Leadbelly felt the need to explain. “It doesn’t take much weed to affect a condor. We have high lead levels in our blood because we eat lead-laced carrion. Lead makes us unstable to begin with, some of us more than others. Banning lead bullets would save many condor lives. It’s our leading cause of death.”
Leadbelly realized he sounded like a public service announcement. Bomber tried to get back on topic, but humans have a short attention span. His head flushed red, as happens when condors get upset. Sky Girl spotted fresh roadkill, a flattened raccoon, on the Pacific Coast Highway, a mile south. It took all she could do to restrain herself from an early departure.
“OK, we’ll take questions now,” Bomber gruffed, abandoning his speech. “Please state your name and affiliation.”
“How did you bird brains learn to talk?” A sloppy, unshaven man with a tiny, tight mouth spit out the question as if birds had no right to language. Arms crossed, he exuded contempt and condescension.

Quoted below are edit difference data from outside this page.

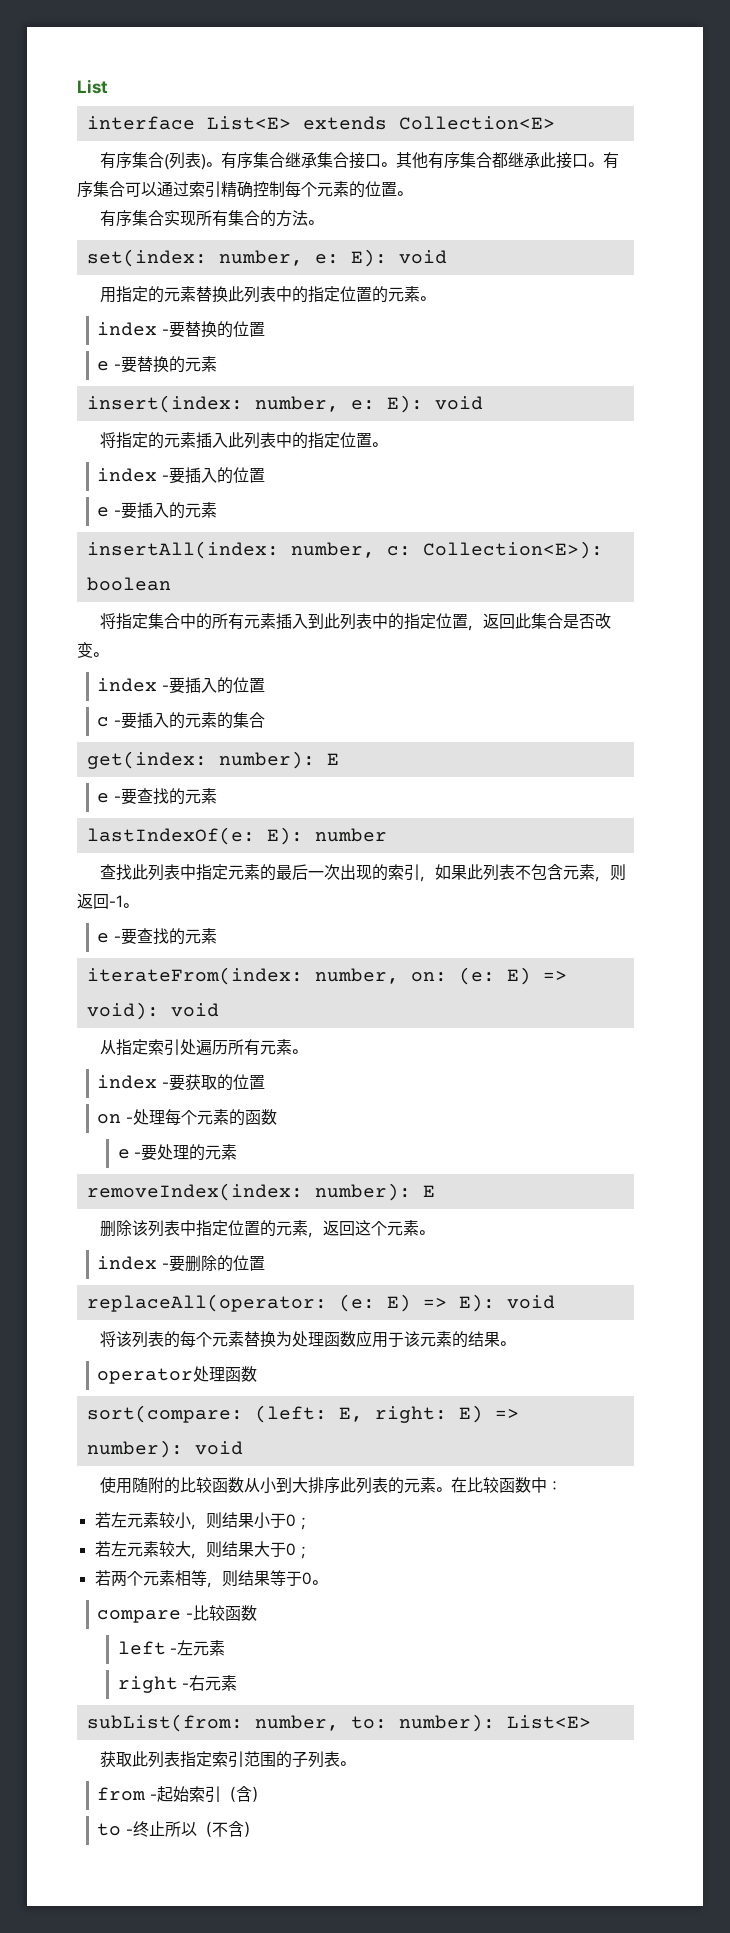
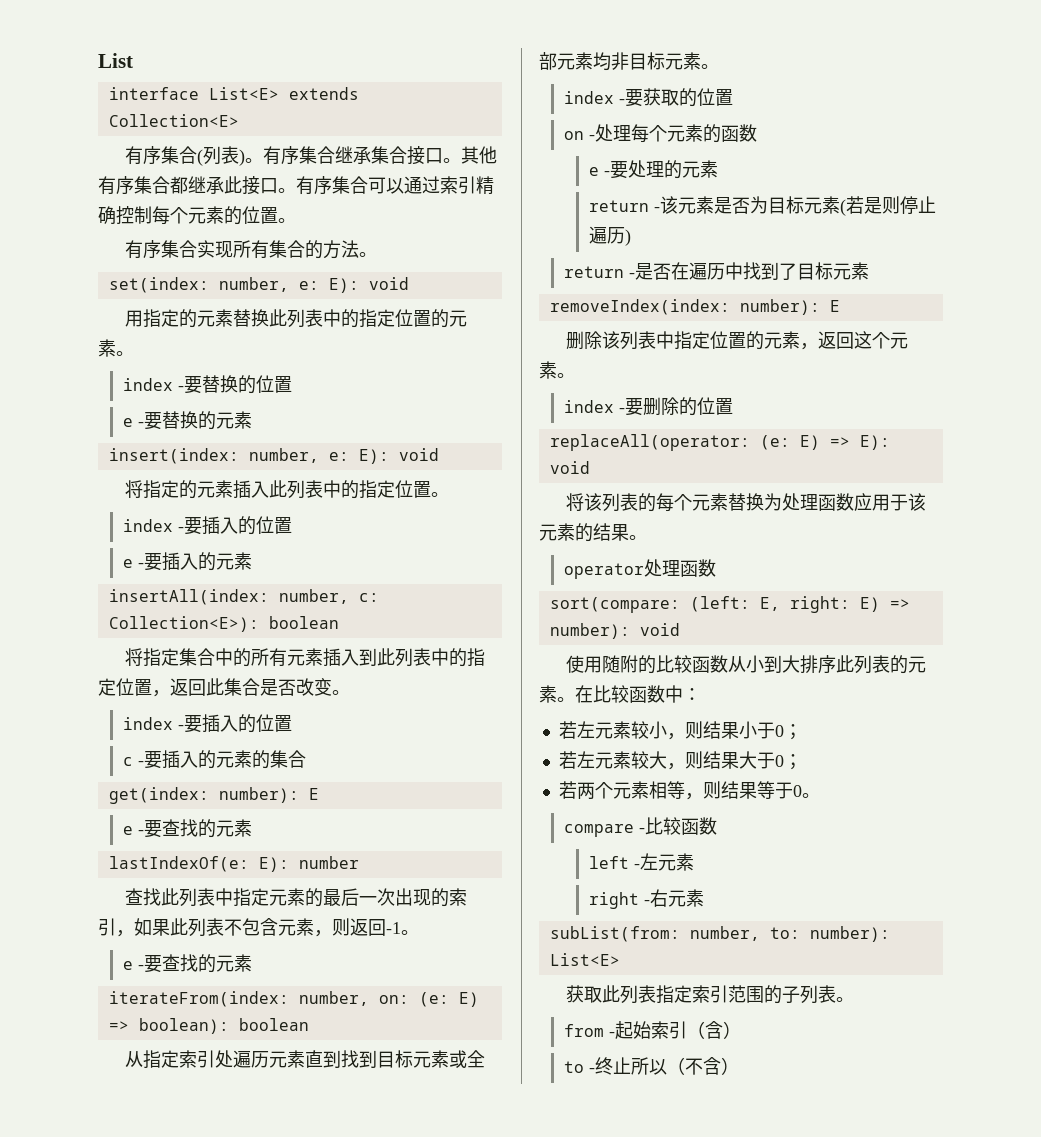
- iterateFrom(index: number, on: (e: E) => void): void
+ iterateFrom(index: number, on: (e: E) => boolean): boolean
- 从指定索引处遍历所有元素。
+ 从指定索引处遍历元素直到找到目标元素或全部元素均非目标元素。
+ return -该元素是否为目标元素(若是则停止遍历)
+ return -是否在遍历中找到了目标元素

Bomber glared at him for ten seconds, but it seemed longer. The press conference was in tatters. He unfolded his wings and suddenly appeared formidable. He flapped twice and was airborne. He caught an updraft past the edge of the deck and soared two hundred feet in the air. Leadbelly followed, while Sky Girl set off for the raccoon.
Condors, being vultures, will shred and devour your body if you are dead, but they don’t attack living creatures. However, they are not averse to shitting on you. As with all things flight-related, they are astonishingly accurate. Bomber dive-bombed his antagonist, placing a large payload of condor excrement on target with no collateral damage. Leadbelly did the same.
The two condors caught updrafts and circled up to two thousand feet. Condors rarely flap their wings; they soar. Bomber clicked his airpods to vintage Jimmi Hendrix, for Jimmi’s electric guitar riffs fit well with the delicate movements of his wingtips and soothed his churning soul. Leadbelly, a classic jazz aficionado, settled into Dave Brubeck.
Lords of the skies, their domain scrolled out beneath them. A succession of worn brown ridges running down to the sea, clumps of dusty olive trees and eucalyptus, vacant arroyos, Highway 1 a black line snaking along the coast, past the Henry Miller Museum Library.
Bomber told me later that this was the moment he decided to write his book. Bomber Bird would be his pen name, and I would be his editor. He wanted to teach Homo sapiens about the real world. I wanted to shield him from the human world and, of course, make us both big bucks.